'''
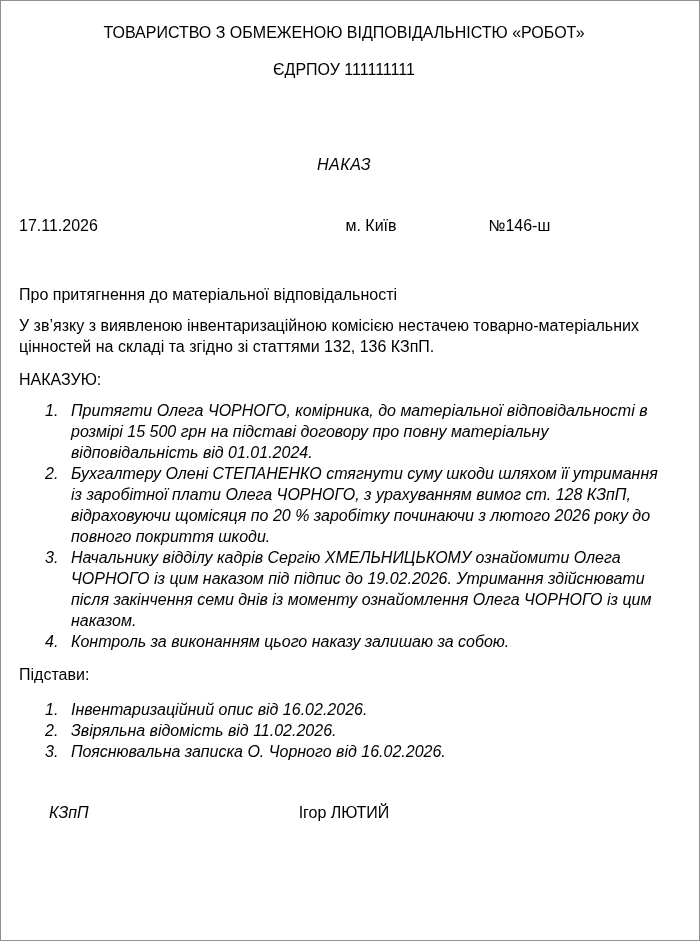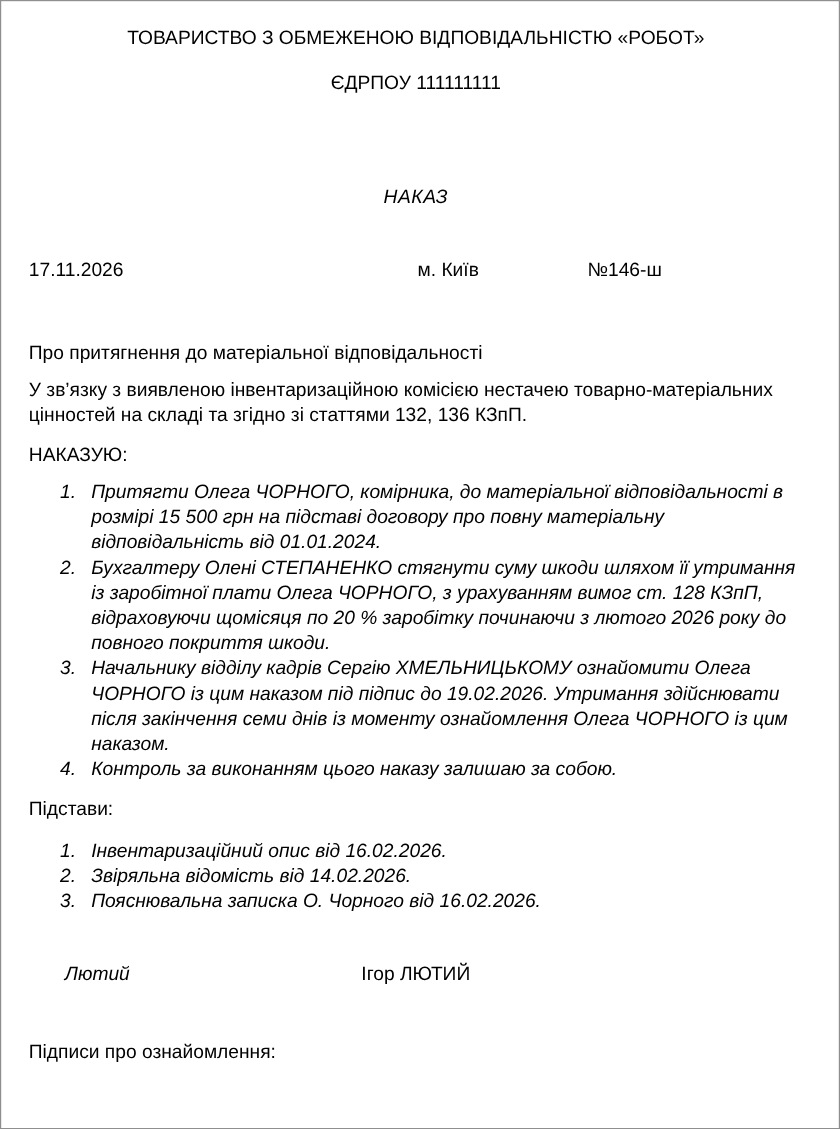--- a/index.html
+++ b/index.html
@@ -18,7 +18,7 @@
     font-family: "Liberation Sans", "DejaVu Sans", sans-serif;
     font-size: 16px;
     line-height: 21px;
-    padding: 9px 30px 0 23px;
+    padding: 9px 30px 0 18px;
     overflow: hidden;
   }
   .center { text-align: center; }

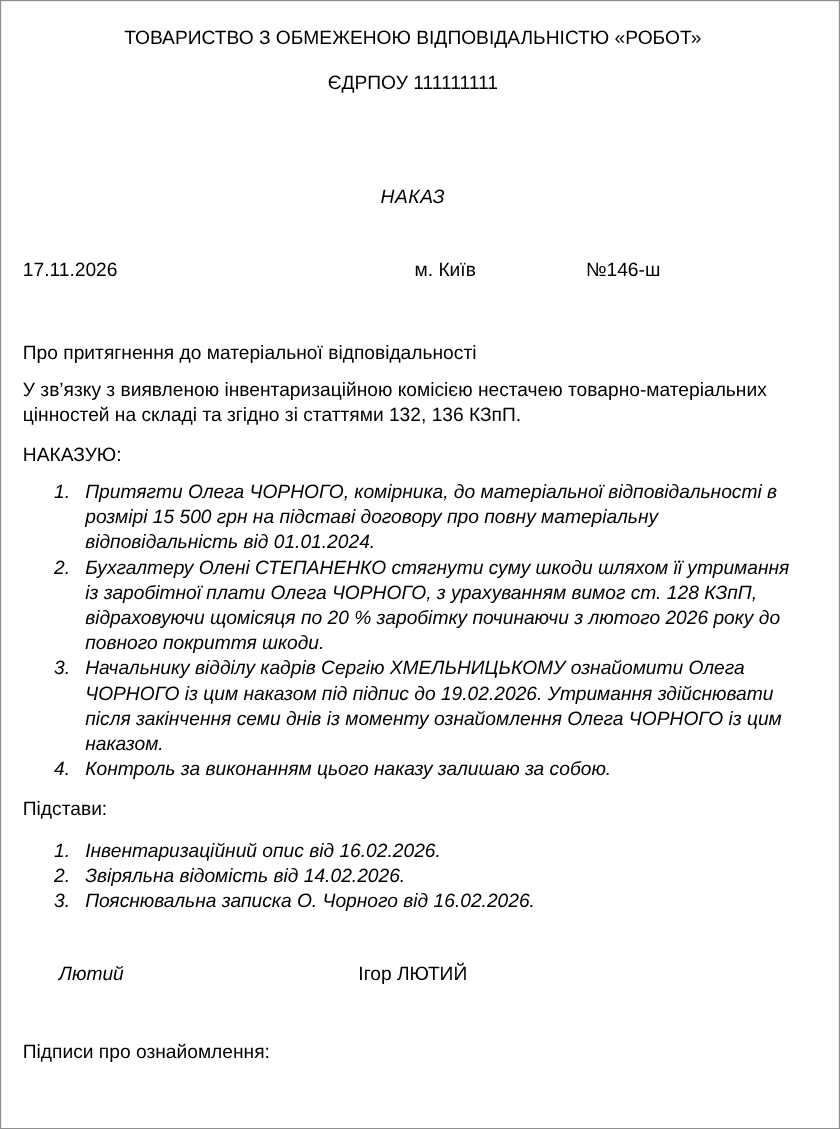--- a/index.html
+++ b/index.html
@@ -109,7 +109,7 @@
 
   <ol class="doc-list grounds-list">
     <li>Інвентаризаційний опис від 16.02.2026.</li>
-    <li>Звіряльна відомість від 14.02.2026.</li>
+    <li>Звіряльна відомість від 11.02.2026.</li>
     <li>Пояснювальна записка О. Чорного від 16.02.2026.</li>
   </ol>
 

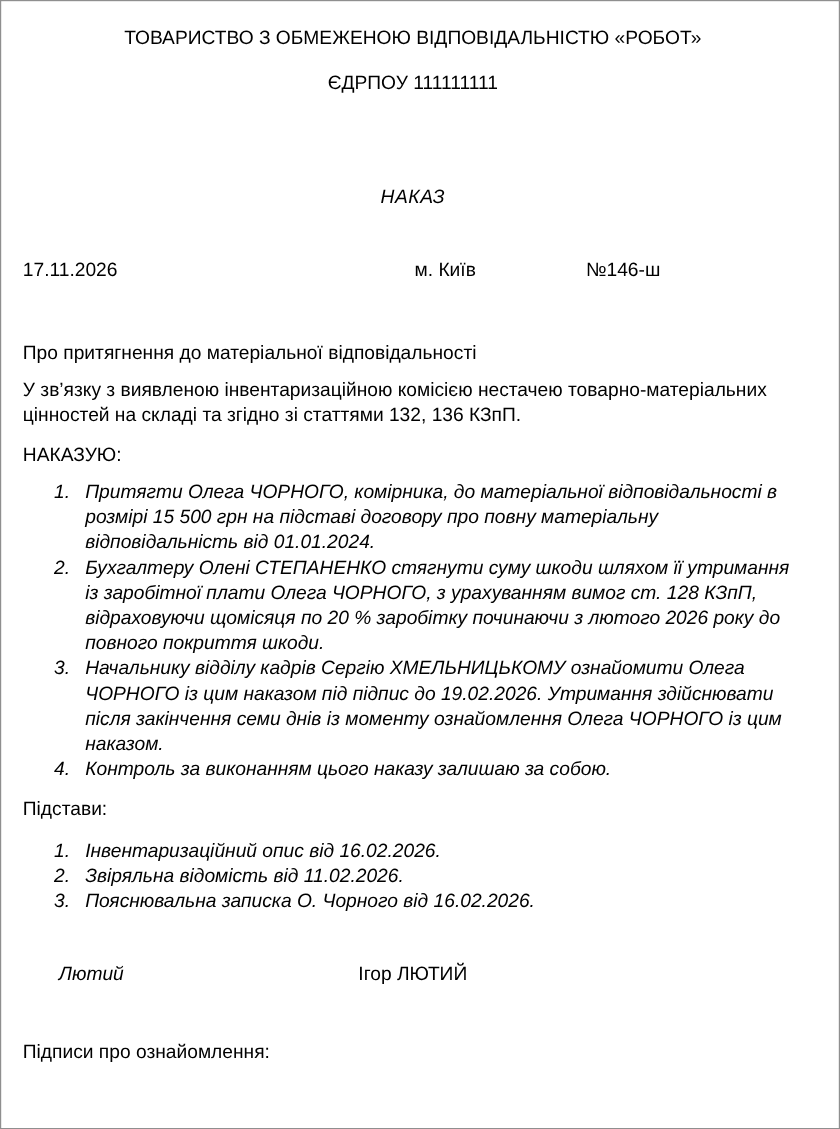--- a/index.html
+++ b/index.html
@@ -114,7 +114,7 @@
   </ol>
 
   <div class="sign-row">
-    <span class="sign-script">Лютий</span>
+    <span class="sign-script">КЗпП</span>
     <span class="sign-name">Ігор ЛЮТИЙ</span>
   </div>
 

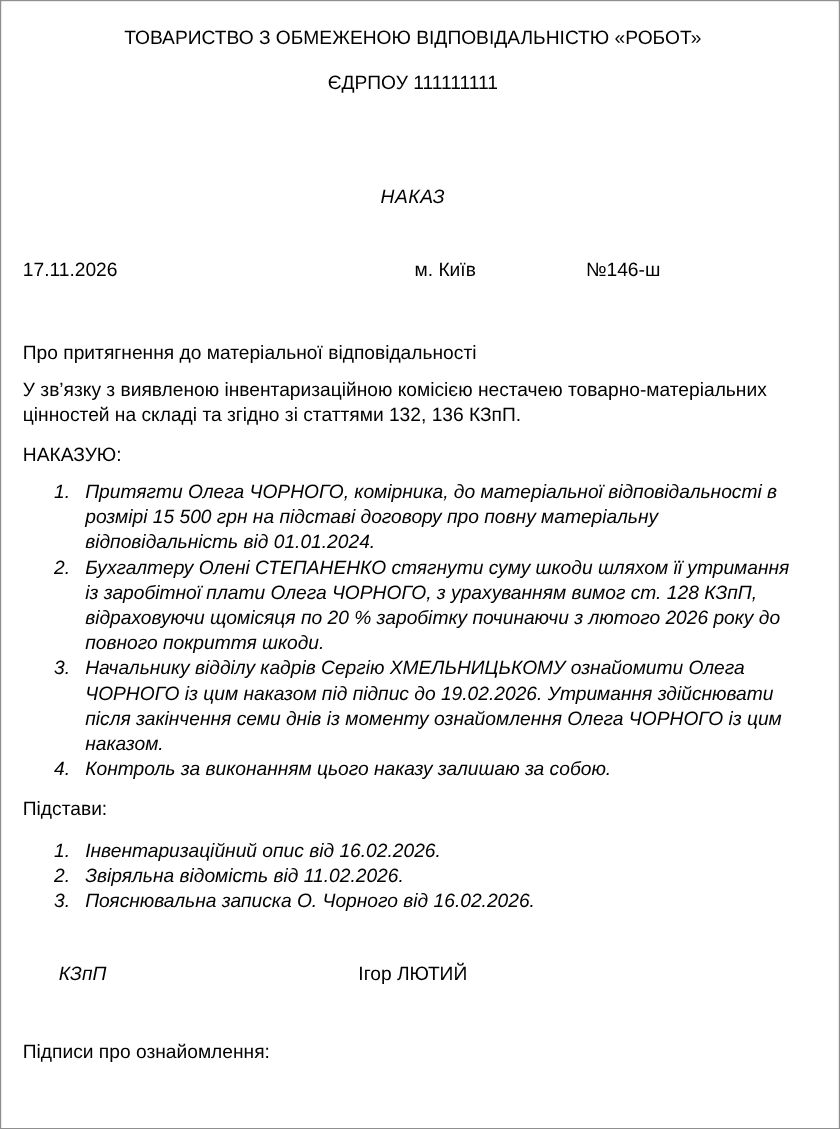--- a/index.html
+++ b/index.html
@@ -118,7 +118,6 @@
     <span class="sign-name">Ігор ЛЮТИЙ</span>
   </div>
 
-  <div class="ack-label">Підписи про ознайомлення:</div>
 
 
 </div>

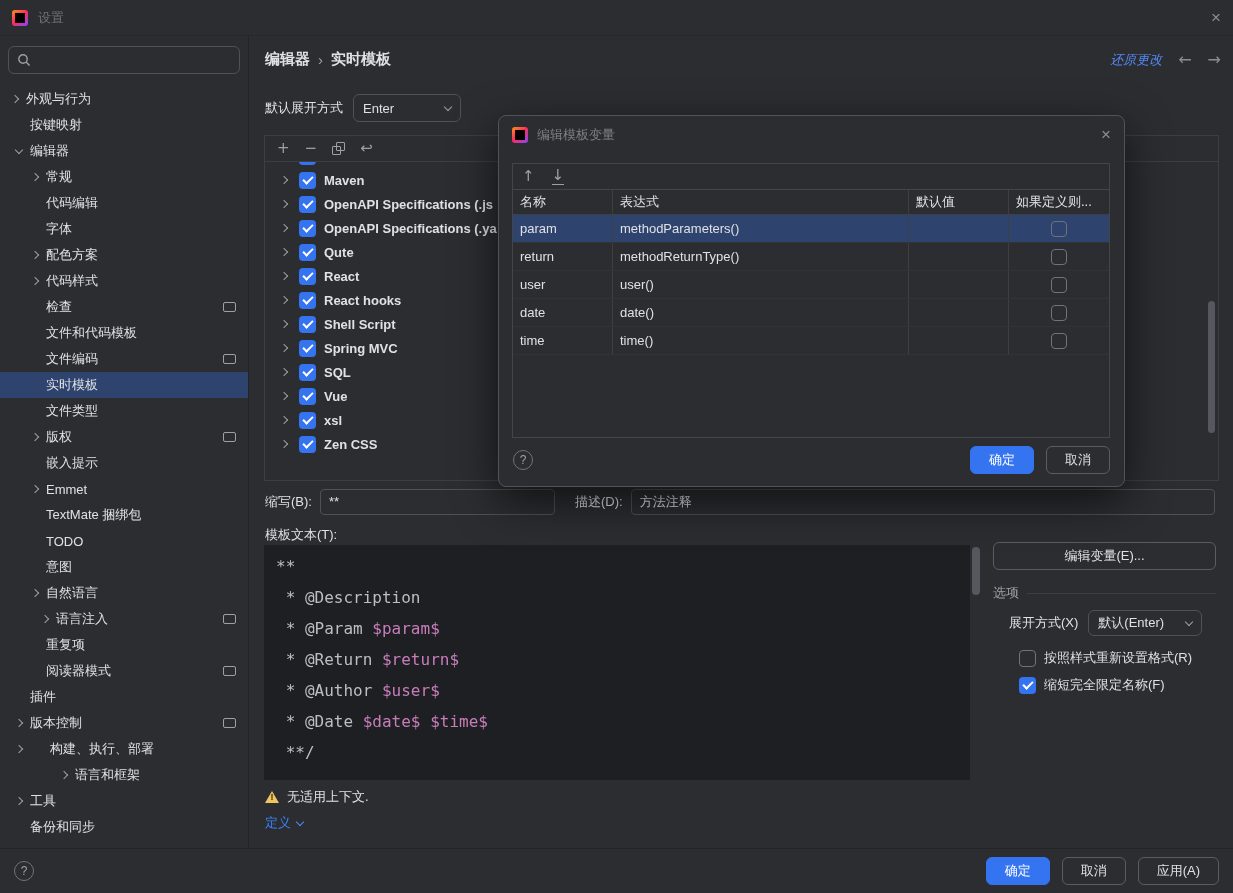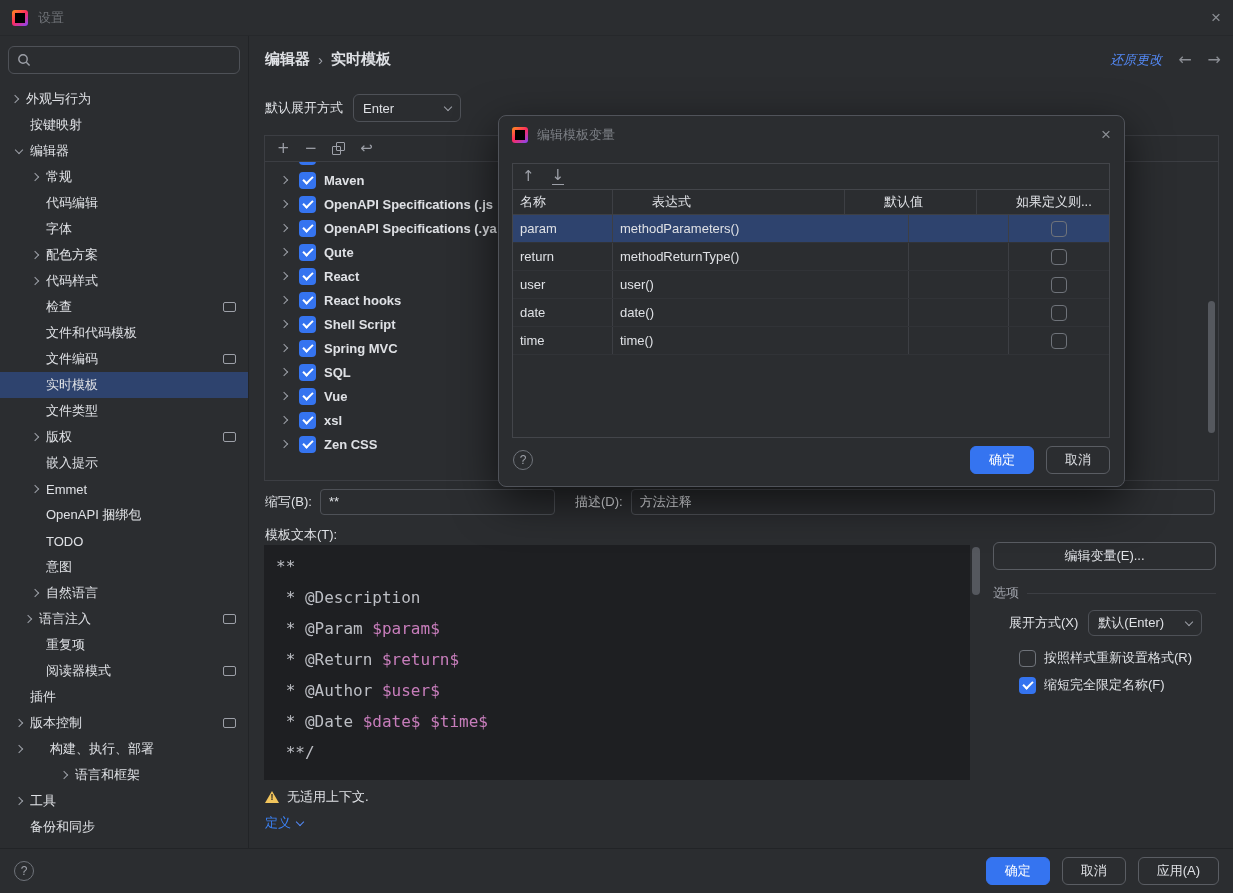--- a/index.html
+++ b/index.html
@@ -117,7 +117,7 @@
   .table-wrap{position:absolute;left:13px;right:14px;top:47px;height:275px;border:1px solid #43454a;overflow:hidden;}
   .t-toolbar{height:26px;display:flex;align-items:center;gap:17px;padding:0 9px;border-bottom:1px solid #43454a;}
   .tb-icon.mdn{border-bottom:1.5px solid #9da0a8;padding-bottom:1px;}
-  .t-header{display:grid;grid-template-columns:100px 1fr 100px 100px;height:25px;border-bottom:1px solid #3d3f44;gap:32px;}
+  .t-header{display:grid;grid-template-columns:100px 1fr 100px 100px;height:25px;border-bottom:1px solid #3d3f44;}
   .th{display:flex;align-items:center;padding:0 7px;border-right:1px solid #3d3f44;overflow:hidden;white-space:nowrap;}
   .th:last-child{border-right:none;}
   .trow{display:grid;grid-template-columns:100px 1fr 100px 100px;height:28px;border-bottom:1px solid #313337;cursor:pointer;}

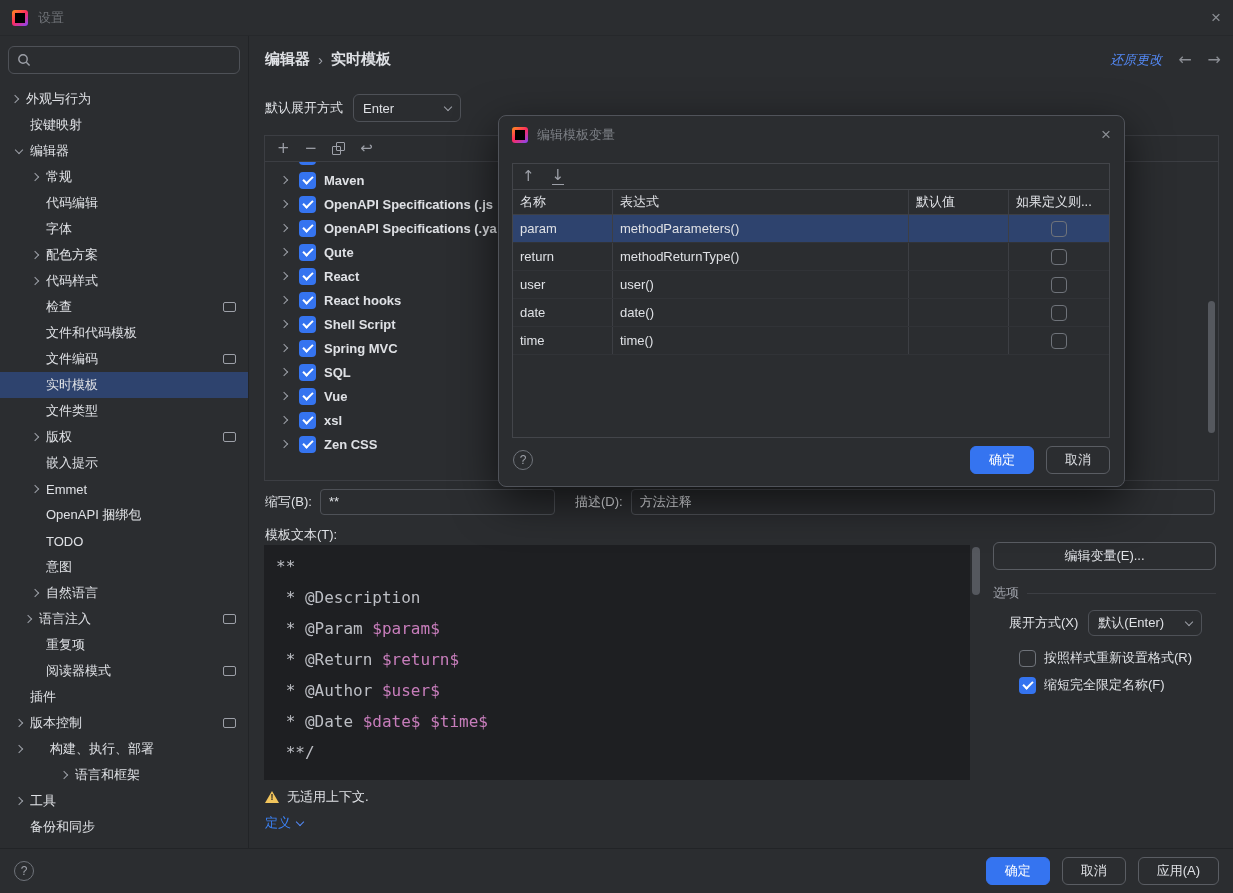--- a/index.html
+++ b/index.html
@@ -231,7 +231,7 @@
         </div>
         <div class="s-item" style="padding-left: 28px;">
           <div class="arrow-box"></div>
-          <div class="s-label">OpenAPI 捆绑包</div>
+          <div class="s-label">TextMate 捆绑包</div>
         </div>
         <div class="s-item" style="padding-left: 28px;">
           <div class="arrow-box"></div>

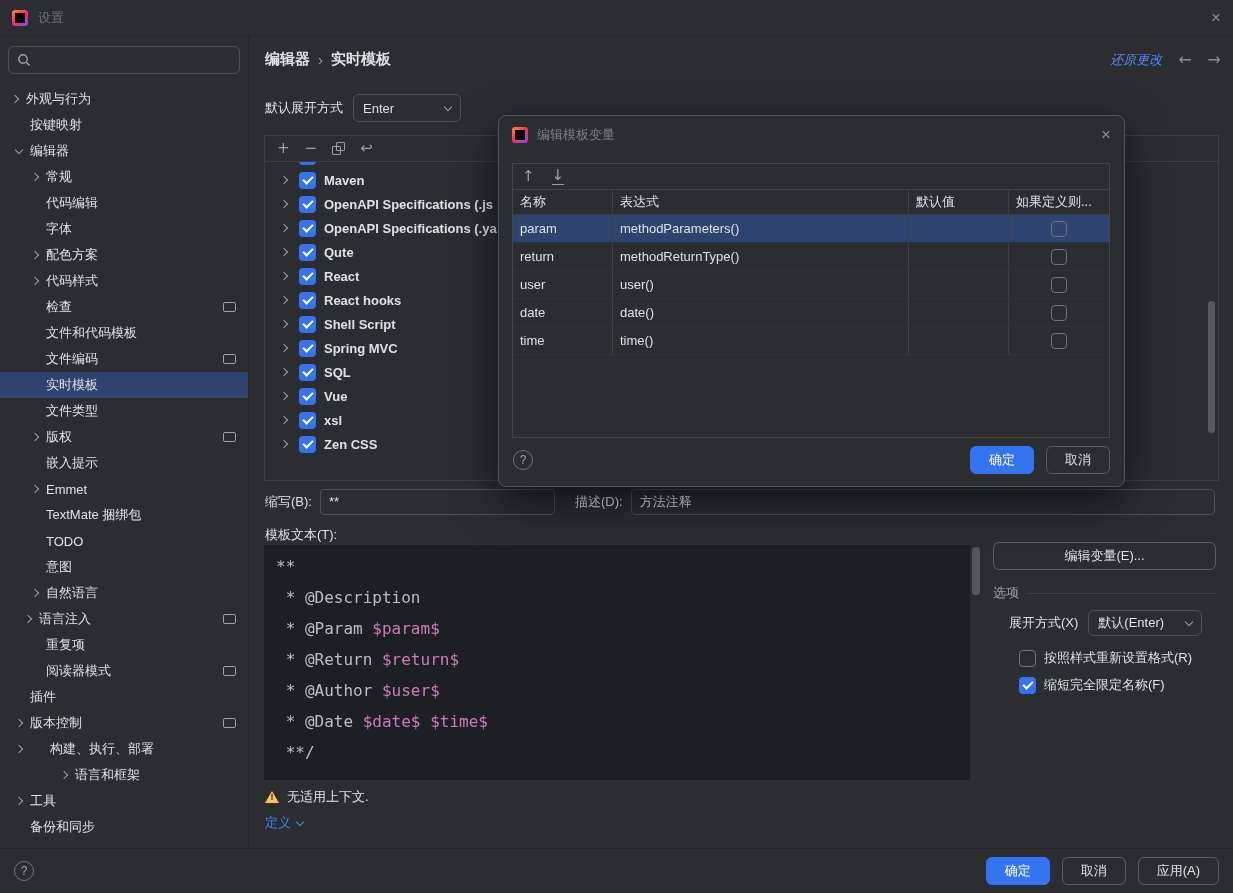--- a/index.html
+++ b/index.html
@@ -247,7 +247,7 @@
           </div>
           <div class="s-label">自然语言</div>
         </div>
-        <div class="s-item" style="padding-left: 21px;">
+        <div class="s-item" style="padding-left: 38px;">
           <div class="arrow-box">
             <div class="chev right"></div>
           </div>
'''
Instructions to follow:
To answer, count the lines of the material that contain "hidden" and give only that number.

Written answer:
3